Contractivity of neural ODEs: an eigenvalue optimization problem

We propose a novel methodology to solve a key eigenvalue optimization problem which arises in the contractivity analysis of neural ODEs. When looking at contractivity properties of a one layer weight-tied neural ODE $\dot{u}(t)=\sigma(Au(t)+b)$ (with $u,b \in {\mathbb R}^n$, $A$ is a given $n \times n$ matrix, $\sigma : {\mathbb R} \to {\mathbb R}$ denotes an activation function and for a vector $z \in {\mathbb R}^n$, $\sigma(z) \in {\mathbb R}^n$ has to be interpreted entry-wise), we are led to study the logarithmic norm of a set of products of type $D A$, where $D$ is a diagonal matrix such that ${\mathrm{diag}}(D) \in \sigma'({\mathbb R}^n)$. Specifically, given a real number $c$ (usually $c=0$), the problem consists in finding the largest positive interval $\text{I}\subseteq \mathbb [0,\infty)$ such that the logarithmic norm $\mu(DA) \le c$ for all diagonal matrices $D$ with $D_{ii}\in \text{I}$. We propose a two-level nested methodology: an inner level where, for a given $\text{I}$, we compute an optimizer $D^\star(\text{I})$ by a gradient system approach, and an outer level where we tune $\text{I}$ so that the value $c$ is reached by $\mu(D^\star(\text{I})A)$. We extend the proposed two-level approach to the general multilayer, and possibly time-dependent, case $\dot{u}(t) = \sigma( A_k(t) \ldots \sigma ( A_{1}(t) u(t) + b_{1}(t) ) \ldots + b_{k}(t) )$ and we propose several numerical examples to illustrate its behaviour, including its stabilizing performance on a one-layer neural ODE applied to the classification of the MNIST handwritten digits dataset.

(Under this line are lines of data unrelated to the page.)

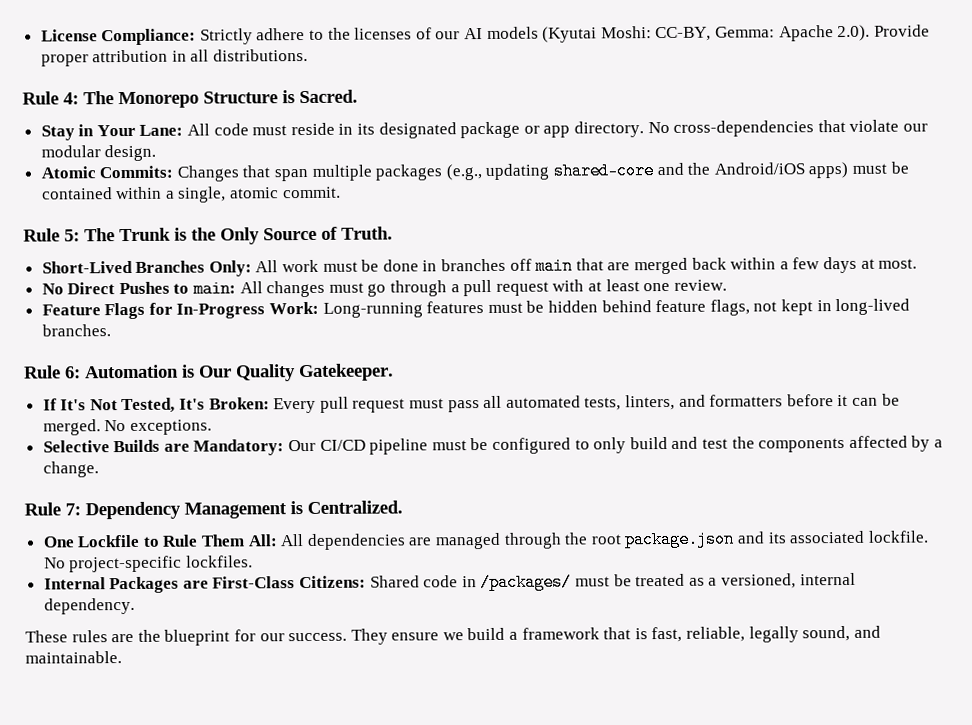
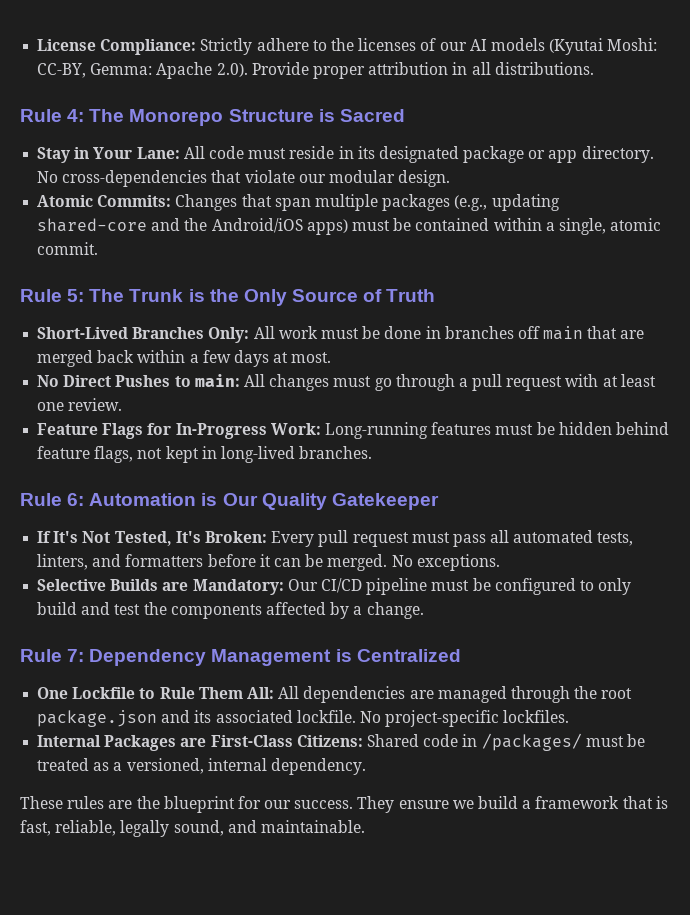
- Rule 4: The Monorepo Structure is Sacred.
+ Rule 4: The Monorepo Structure is Sacred
- Rule 5: The Trunk is the Only Source of Truth.
+ Rule 5: The Trunk is the Only Source of Truth
- Rule 6: Automation is Our Quality Gatekeeper.
+ Rule 6: Automation is Our Quality Gatekeeper
- Rule 7: Dependency Management is Centralized.
+ Rule 7: Dependency Management is Centralized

翻译：我们提出了一种新颖的方法论来解决一个关键的特征值优化问题，该问题产生于神经ODE的收缩性分析中。在研究单层权重共享神经ODE $\dot{u}(t)=\sigma(Au(t)+b)$（其中$u,b \in {\mathbb R}^n$，$A$是给定的$n \times n$矩阵，$\sigma : {\mathbb R} \to {\mathbb R}$表示激活函数，且对于向量$z \in {\mathbb R}^n$，$\sigma(z) \in {\mathbb R}^n$需按分量进行解释）的收缩性质时，我们被引导去研究一类$D A$型乘积矩阵的对数范数，其中$D$是对角矩阵且满足${\mathrm{diag}}(D) \in \sigma'({\mathbb R}^n)$。具体而言，给定一个实数$c$（通常$c=0$），该问题在于寻找最大的正区间$\text{I}\subseteq \mathbb [0,\infty)$，使得对于所有满足$D_{ii}\in \text{I}$的对角矩阵$D$，其对数范数$\mu(DA) \le c$均成立。我们提出了一种双层嵌套方法：内层针对给定的$\text{I}$，通过梯度系统方法计算一个优化器$D^\star(\text{I})$；外层则调整$\text{I}$，使得$\mu(D^\star(\text{I})A)$达到值$c$。我们将所提出的双层方法推广到一般的多层且可能时变的情形$\dot{u}(t) = \sigma( A_k(t) \ldots \sigma ( A_{1}(t) u(t) + b_{1}(t) ) \ldots + b_{k}(t) )$，并提供了若干数值示例以说明其性能，包括其在一个应用于MNIST手写数字数据集分类的单层神经ODE上所表现出的稳定化效果。